Aku amati wajah tampan blasteran kakak iparku sendiri dengan tatapan teduh. Selama aku mengenalnya baru pertama kali ini, aku melihat wajah Mas Aziel begitu dekat seperti sekarang. Bagaimana sosok yang tampak sempurna di mataku ini dikhianati oleh istrinya sendiri hanya karena dia miskin harta?

Melihat Mas Aziel sekarang hatiku merasa iba, rasa bersalah menjalar kembali dalam diriku kala mengingat jika Mas Aziel ikut berkorban dalam permainan yang aku buat. Sekarang pernikahannya dengan Mbak Laura dipertaruhkan. Apakah akan berpisah seperti aku atau memilih akan tetap bertahan? Entahlah aku tak tahu, yang pasti kini tujuanku sudah terwujud. Aku sudah berhasil melampiaskan amarah dan kecewaku pada Mas Radit dan Mbak Laura. Meskipun belum tuntas, akan tetapi ini sudah lebih dari cukup bagiku. Aku tak mau lagi melibatkan Mas Aziel dalam permainanku sendiri.

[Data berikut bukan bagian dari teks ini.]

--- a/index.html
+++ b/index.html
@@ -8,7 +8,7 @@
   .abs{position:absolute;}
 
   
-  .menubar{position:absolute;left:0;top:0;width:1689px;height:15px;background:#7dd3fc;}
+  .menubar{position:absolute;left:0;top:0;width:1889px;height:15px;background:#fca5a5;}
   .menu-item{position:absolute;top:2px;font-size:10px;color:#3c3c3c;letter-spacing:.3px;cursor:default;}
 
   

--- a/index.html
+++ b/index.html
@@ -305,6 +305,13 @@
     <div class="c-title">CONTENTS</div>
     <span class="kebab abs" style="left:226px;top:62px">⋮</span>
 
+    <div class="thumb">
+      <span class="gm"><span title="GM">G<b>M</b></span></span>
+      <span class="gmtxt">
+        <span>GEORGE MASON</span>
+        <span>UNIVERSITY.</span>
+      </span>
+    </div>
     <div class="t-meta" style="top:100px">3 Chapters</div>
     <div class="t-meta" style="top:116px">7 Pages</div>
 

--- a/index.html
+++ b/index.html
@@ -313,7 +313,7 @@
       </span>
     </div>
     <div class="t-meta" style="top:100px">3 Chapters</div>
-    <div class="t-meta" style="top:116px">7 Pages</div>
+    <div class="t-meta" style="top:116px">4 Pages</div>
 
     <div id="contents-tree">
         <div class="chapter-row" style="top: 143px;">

Karena mungkin saja masih ada cinta yang tersisa di hati Mas Aziel pada Mbak Laura meskipun hatinya kecewa dan terluka. Awalnya aku memang ingin menuntaskan dendamku dengan memberikan hukuman pada Mas Radit dan Mbak Laura agar mereka berdua merasa jera. Namun, sepertinya sekarang aku berubah pikiran. Aku tidak tega melihat Mas Aziel terluka semakin dalam seperti yang aku rasakan sekarang. Tidak lagi, aku rasa semuanya sudah cukup.

“Sudah lama kamu bangun, Amara?”

Aku tersentak dari lamunan saat melihat kini Mas Aziel sudah membuka mata.

“Ah, ya, Mas. Sekarang kita ada di mana?” tanyaku mengalihkan pandanganku pada lingkungan tempat sekitar kami berada sekarang.

“Jalan menuju puncak. Aku berencana mengajakmu ke sebuah tempat yang indah di perkebunan teh yang mungkin akan dapat sedikit menghibur suasana hatimu yang sedang buruk.” Mas Aziel tersenyum hangat menatapku.

Dengan perhatiannya yang seperti ini, hati mana yang tidak luluh dan tersentuh?

“Terima kasih, Mas atas segala perhatianmu. Tetapi sepertinya aku berubah pikiran dengan rencana kita," ucapku serius.

Mas Aziel mengernyit menatapku bingung, “Maksudmu, Amara?” tanyanya memastikan.

“Sepertinya kita sudahi saja permainan kita ini untuk menghukum Mas Radit dan Mbak Laura. Aku tak ingin melibatkan Mas Aziel lagi dalam permainanku. Aku akan mencari cara lain untuk menghukum mereka dengan caraku sendiri, Mas,” terangku mencoba menjelaskan.

“Jika aku menolak bagaimana?” ucap Mas Aziel serius mengejutkanku. “Sayangnya aku sudah memilih akan tetap melanjutkan rencana kita seperti di awal, Amara. Ingat, seperti apa yang telah kamu katakan padaku waktu itu, bukan hanya kamu yang terluka dan menjadi korban dalam perselingkuhan dua manusia pengkhianat itu, tetapi juga aku," tolak Mas Aziel terang-terangan.

“Lalu, apa rencana yang akan Mas lakukan setelah ini?” aku bertanya penasaran.

“Menikahimu.”

“A-apa??! Menikahiku..??” Aku mengerjapkan mata berulang kali memastikan jika yang baru saja aku dengar itu benar.

“Ya, setelah masa iddahmu selesai, aku akan menikahimu. Itulah rencana yang akan aku lakukan,” tegas Mas Aziel penuh keyakinan.